Paper Summary
Share...

Direct link:

Hiring Under Constraint: How School Administrators Perceive and Respond to Centralized Screening by the District

Sun, April 27, 11:40am to 1:10pm MDT (11:40am to 1:10pm MDT), The Colorado Convention Center, Floor: Meeting Room Level, Room 707

Abstract

School districts have increasingly adopted systems to increase data use in decision-making, including screening systems to capture information about applicant teachers more systematically (Cannata et al., 2017; Engel et al., 2017). However, school leaders may translate policy into practice in ways that either promote or undermine the policy’s goals (Donaldson & Woulfin, 2019). For example, school leaders may maneuver around district-level reforms (Rutledge et al., 2008) or struggle to use district-provided data even when they want to (Grissom et al., 2017), muting reforms’ impacts.
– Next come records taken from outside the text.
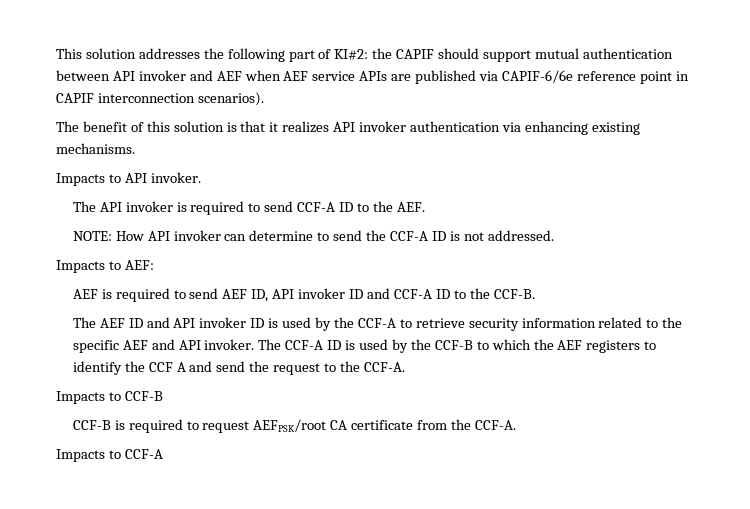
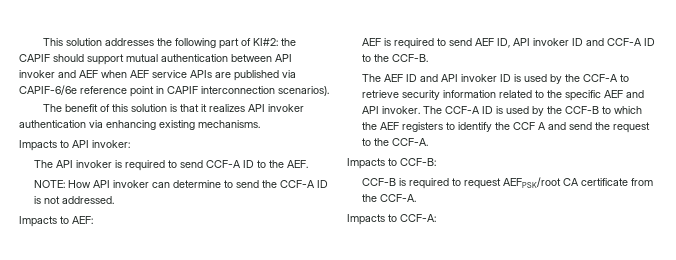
- Impacts to API invoker.
+ Impacts to API invoker:
- Impacts to CCF-B
+ Impacts to CCF-B:
- Impacts to CCF-A
+ Impacts to CCF-A:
We investigate these issues qualitatively using interviews of 30 school administrators in the Los Angeles Unified School District (LAUSD). In 2013, LAUSD adopted a district-level screening protocol intended to be more rigorous and to collect more meaningful information on applicant teachers. Applicants must be screened through this system before school principals can hire them. This leaves some discretion in the hands of school-level administrators, but also substantially reduces their autonomy relative to more decentralized alternatives and the status quo ante. To study the dynamics between principals, district policy, and principals’ selection processes we ask three research questions:

1. How do principals perceive the district’s role in their hiring processes?
2. How are principals’ perceptions of district screening processes related to the strategies principals use to hire applicants?
3. How do principals’ perceptions of district screening processes vary by principal characteristics and school characteristics?

We find that principals vary substantially in how they perceive the district’s screening protocols, with perceptions ranging from positive to very negative. Additionally, we distinguish two groups of principals: those who are relatively assertive in pursuing their preferred candidates (e.g., even if this involves hiring strategies unsanctioned by the district) and those who are relatively passive (e.g., taking the candidate pool as largely fixed). Perhaps counterintuitively, those participants who expressed a positive perception of the district’s role in the hiring process in general, and the more rigorous protocols in particular, enacted the most assertive strategies to recruit teachers. Conversely, principals who viewed the district’s role more negatively tended to “play by the rules” and accept the candidates the district offered to them. We do not find evidence that these patterns vary substantially by principals’ characteristics or context.

Our findings make two contributions. First, we advance research on how principal attitudes affect how they implement policy. While principals are known to be sometimes unaware of the leeway they have (Mavrogordato & White, 2019), we show how this unawareness can go in two directions: towards and away from exercising discretion. We also provide novel evidence of a set of “extrabureaucratic maneuvers” (Morris et al., 1982) principals use in hiring to overcome what they perceive to be obstacles to school performance.

Second, we contribute to literature that documents, but does not explain, variation in how principals hire teachers (Grissom et al., 2017; Papa & Baxter, 2008; Rutledge et al., 2008) and draw implications for practice. For example, we highlight how district leaders can adjust their processes to be both more efficient and aligned with principals’ priorities.